▶ **TRY IT**
Reproduce nothing but the lines from the one with "Aquario nano regulator" down to the last line of the data below.

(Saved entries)
►

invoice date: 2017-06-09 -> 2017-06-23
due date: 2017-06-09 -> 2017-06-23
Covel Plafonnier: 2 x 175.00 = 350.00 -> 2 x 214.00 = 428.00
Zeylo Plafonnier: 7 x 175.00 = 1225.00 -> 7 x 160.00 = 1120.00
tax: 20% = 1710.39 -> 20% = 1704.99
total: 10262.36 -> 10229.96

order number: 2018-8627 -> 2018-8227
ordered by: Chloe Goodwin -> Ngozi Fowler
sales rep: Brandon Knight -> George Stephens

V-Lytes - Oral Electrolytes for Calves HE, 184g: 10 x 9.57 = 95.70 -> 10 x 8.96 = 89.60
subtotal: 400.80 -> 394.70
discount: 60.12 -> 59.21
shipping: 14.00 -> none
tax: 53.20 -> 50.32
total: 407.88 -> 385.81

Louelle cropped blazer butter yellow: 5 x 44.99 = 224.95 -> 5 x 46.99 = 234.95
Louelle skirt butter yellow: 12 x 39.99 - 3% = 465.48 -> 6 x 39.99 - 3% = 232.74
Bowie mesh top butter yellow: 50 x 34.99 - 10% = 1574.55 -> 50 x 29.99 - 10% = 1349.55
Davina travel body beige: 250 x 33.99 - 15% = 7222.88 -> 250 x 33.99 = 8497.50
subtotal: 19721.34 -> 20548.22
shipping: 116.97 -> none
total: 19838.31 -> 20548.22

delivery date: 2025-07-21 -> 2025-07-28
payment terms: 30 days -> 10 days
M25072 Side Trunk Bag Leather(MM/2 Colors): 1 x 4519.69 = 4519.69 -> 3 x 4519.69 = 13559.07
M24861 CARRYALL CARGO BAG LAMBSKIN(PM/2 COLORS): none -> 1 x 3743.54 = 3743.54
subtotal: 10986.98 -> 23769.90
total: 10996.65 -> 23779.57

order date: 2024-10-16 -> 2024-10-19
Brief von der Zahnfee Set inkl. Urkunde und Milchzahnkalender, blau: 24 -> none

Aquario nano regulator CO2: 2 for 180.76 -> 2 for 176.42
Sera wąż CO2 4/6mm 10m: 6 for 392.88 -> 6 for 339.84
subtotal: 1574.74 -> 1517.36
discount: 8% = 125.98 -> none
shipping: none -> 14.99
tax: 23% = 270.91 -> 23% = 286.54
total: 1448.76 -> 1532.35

◄

▶ **ANSWER FOR THE TASK**
Aquario nano regulator CO2: 2 for 180.76 -> 2 for 176.42
Sera wąż CO2 4/6mm 10m: 6 for 392.88 -> 6 for 339.84
subtotal: 1574.74 -> 1517.36
discount: 8% = 125.98 -> none
shipping: none -> 14.99
tax: 23% = 270.91 -> 23% = 286.54
total: 1448.76 -> 1532.35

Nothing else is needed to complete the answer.